**WORK REQUEST**.
Transcribe all of the data exactly. Images stay out.

**SOURCE MATERIAL**.
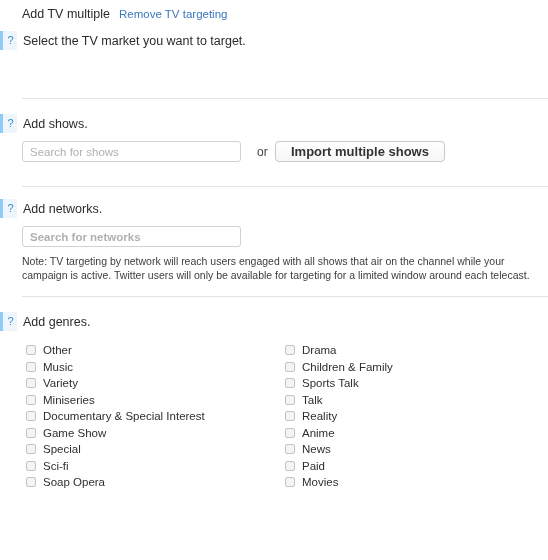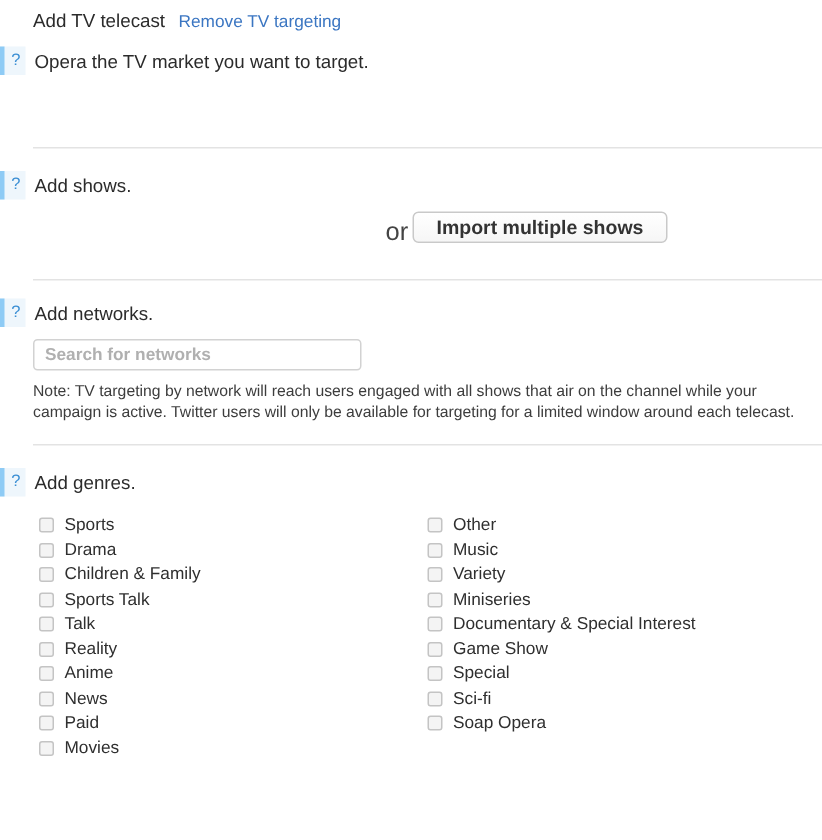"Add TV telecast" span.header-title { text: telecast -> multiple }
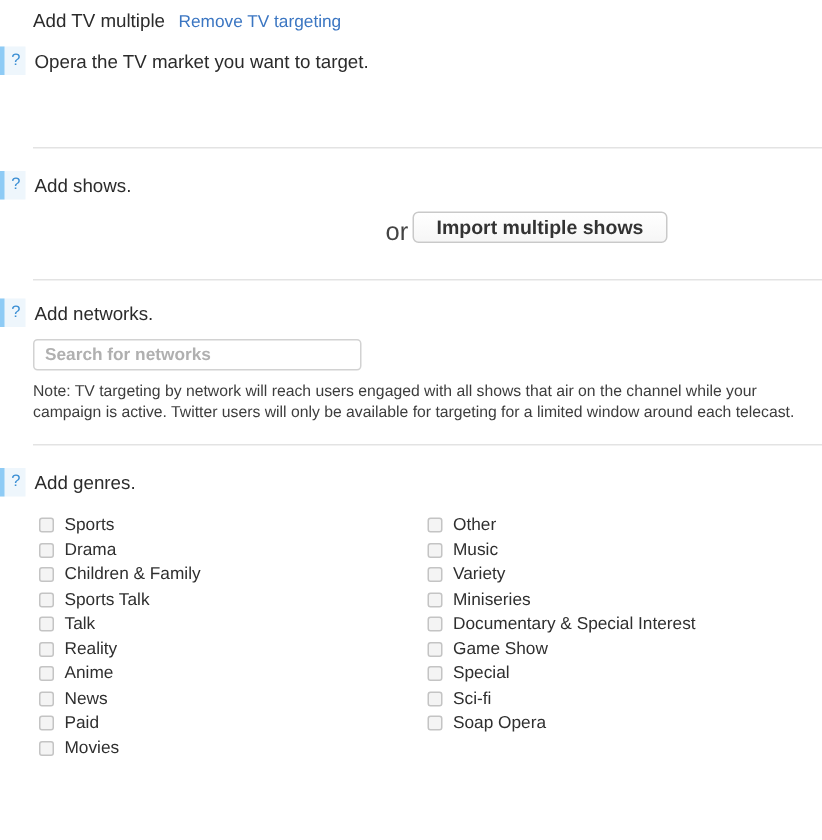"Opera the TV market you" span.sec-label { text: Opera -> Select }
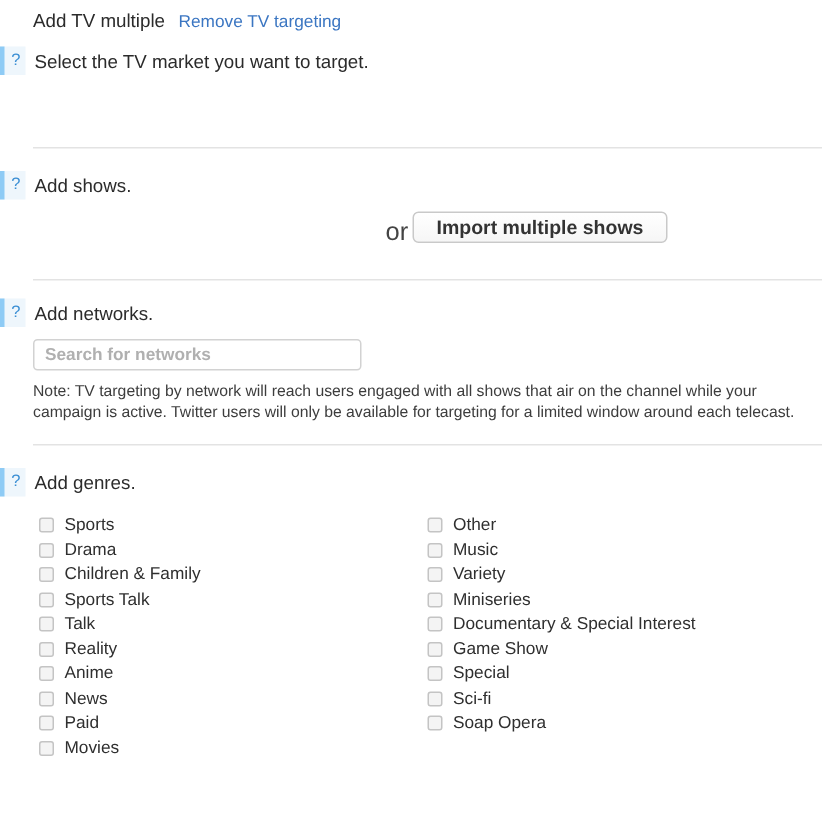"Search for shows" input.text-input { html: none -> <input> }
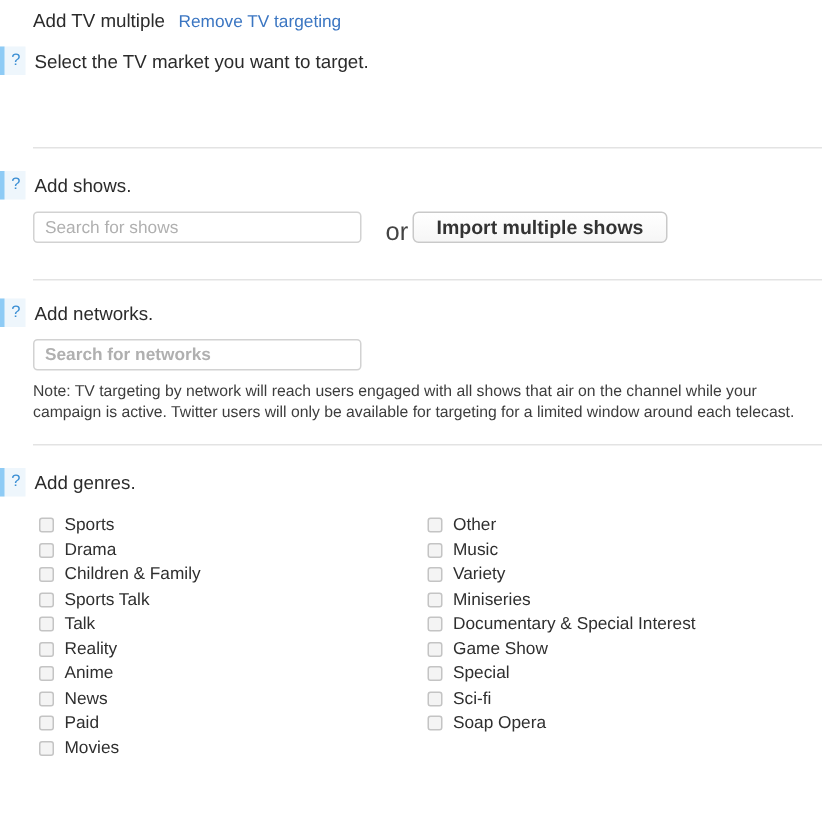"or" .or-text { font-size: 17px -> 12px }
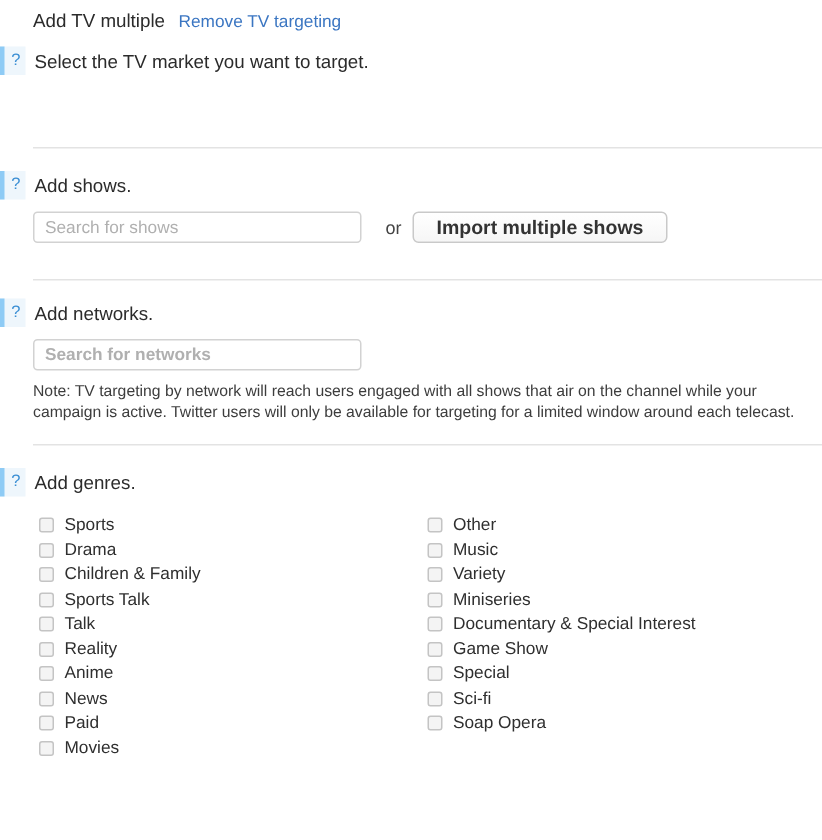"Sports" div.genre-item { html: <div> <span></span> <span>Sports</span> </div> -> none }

**ANSWER TO THIS EXERCISE**.
"Add TV telecast" span.header-title { text: telecast -> multiple }
"Opera the TV market you" span.sec-label { text: Opera -> Select }
"Search for shows" input.text-input { html: none -> <input> }
"or" .or-text { font-size: 17px -> 12px }
"Sports" div.genre-item { html: <div> <span></span> <span>Sports</span> </div> -> none }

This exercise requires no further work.